Data to examine section start

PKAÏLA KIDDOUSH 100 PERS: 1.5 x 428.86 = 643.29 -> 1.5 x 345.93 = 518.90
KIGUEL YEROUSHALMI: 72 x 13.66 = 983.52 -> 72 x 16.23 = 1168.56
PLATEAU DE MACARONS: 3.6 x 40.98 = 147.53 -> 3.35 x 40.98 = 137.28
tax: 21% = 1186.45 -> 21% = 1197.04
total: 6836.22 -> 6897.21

Data to examine section end
Data to examine section start

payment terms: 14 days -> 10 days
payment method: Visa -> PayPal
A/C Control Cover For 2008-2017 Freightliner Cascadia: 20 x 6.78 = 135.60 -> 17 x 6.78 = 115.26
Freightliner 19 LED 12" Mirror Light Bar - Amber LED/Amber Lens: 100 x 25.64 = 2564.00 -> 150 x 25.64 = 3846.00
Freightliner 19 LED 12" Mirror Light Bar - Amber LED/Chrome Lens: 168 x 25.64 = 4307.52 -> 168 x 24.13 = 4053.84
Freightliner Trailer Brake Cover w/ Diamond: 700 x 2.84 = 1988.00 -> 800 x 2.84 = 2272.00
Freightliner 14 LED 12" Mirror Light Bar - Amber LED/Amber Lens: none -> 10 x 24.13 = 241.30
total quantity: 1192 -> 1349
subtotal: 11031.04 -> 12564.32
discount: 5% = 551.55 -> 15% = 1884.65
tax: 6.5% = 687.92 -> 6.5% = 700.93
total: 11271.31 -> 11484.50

Data to examine section end
Data to examine section start

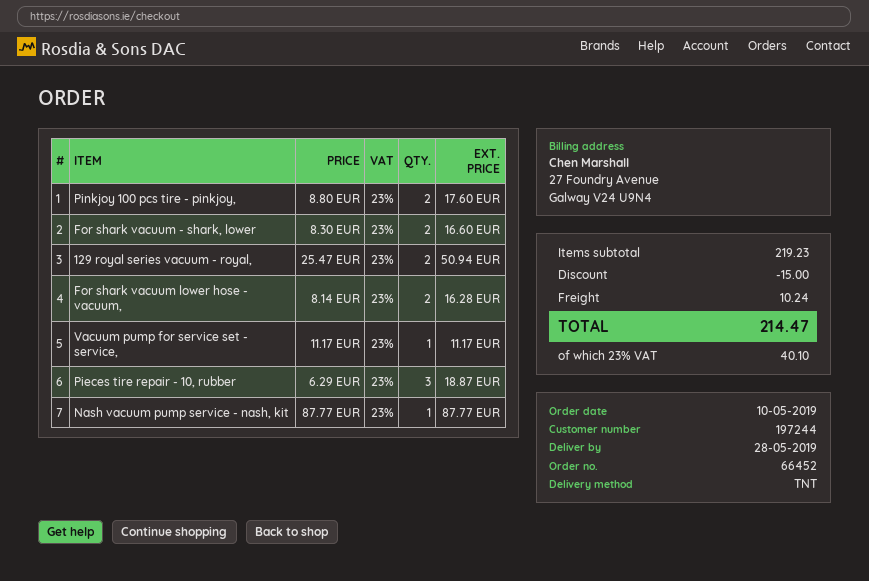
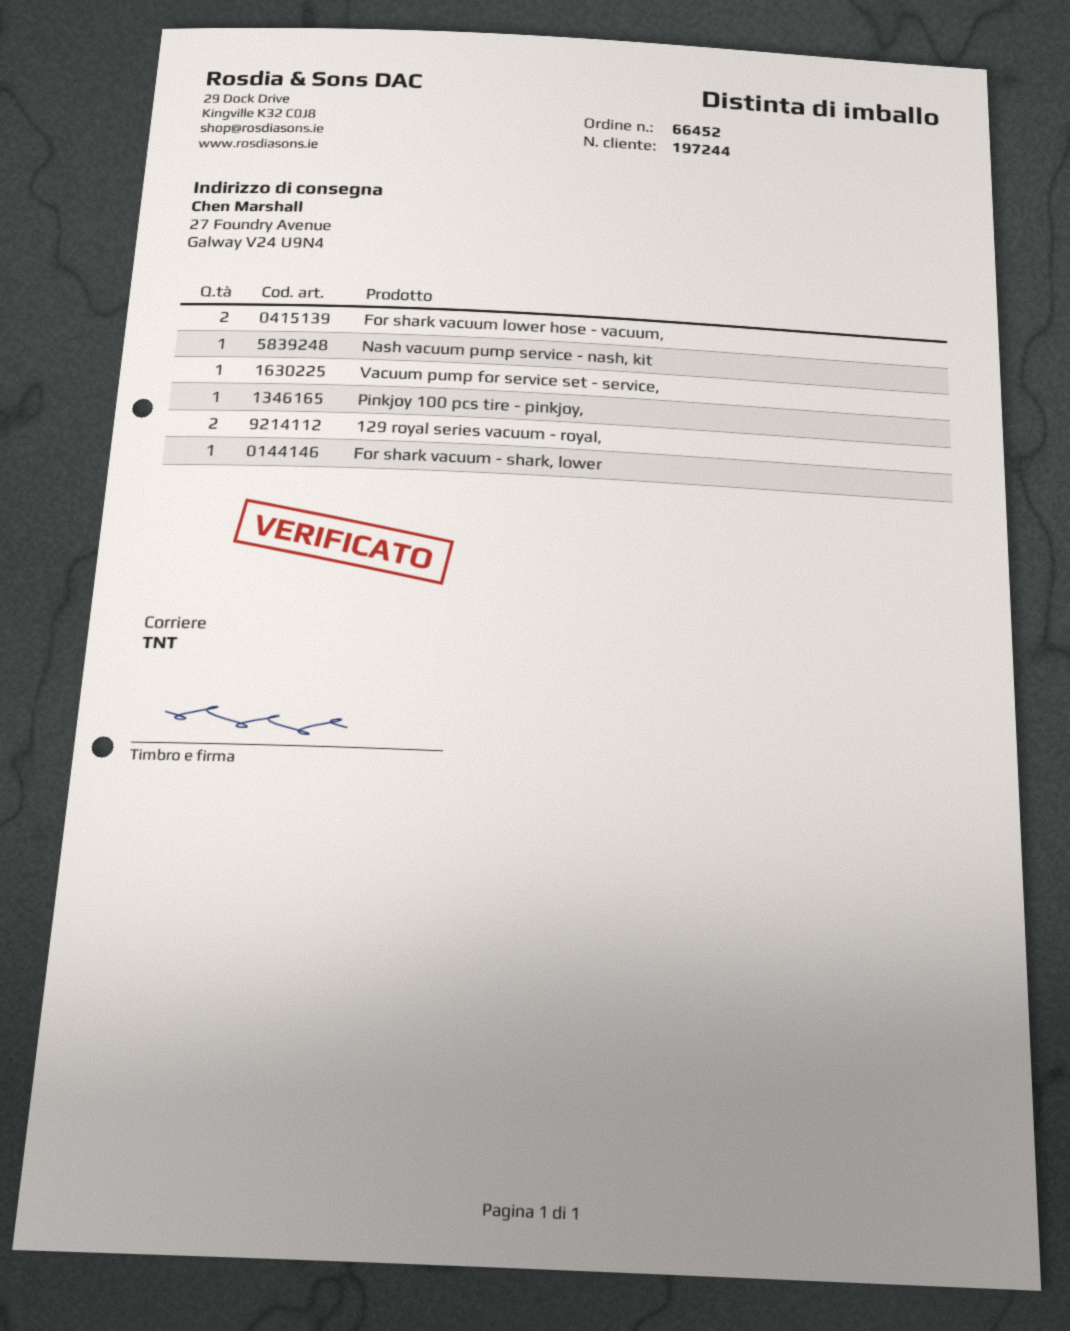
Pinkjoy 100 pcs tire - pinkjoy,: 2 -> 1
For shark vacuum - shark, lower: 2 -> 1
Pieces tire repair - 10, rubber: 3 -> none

Data to examine section end

| Task statement |
Each line in the data that has the word "tire" counts once; state how many such lines there are, without comment.

| Response for this exercise |
2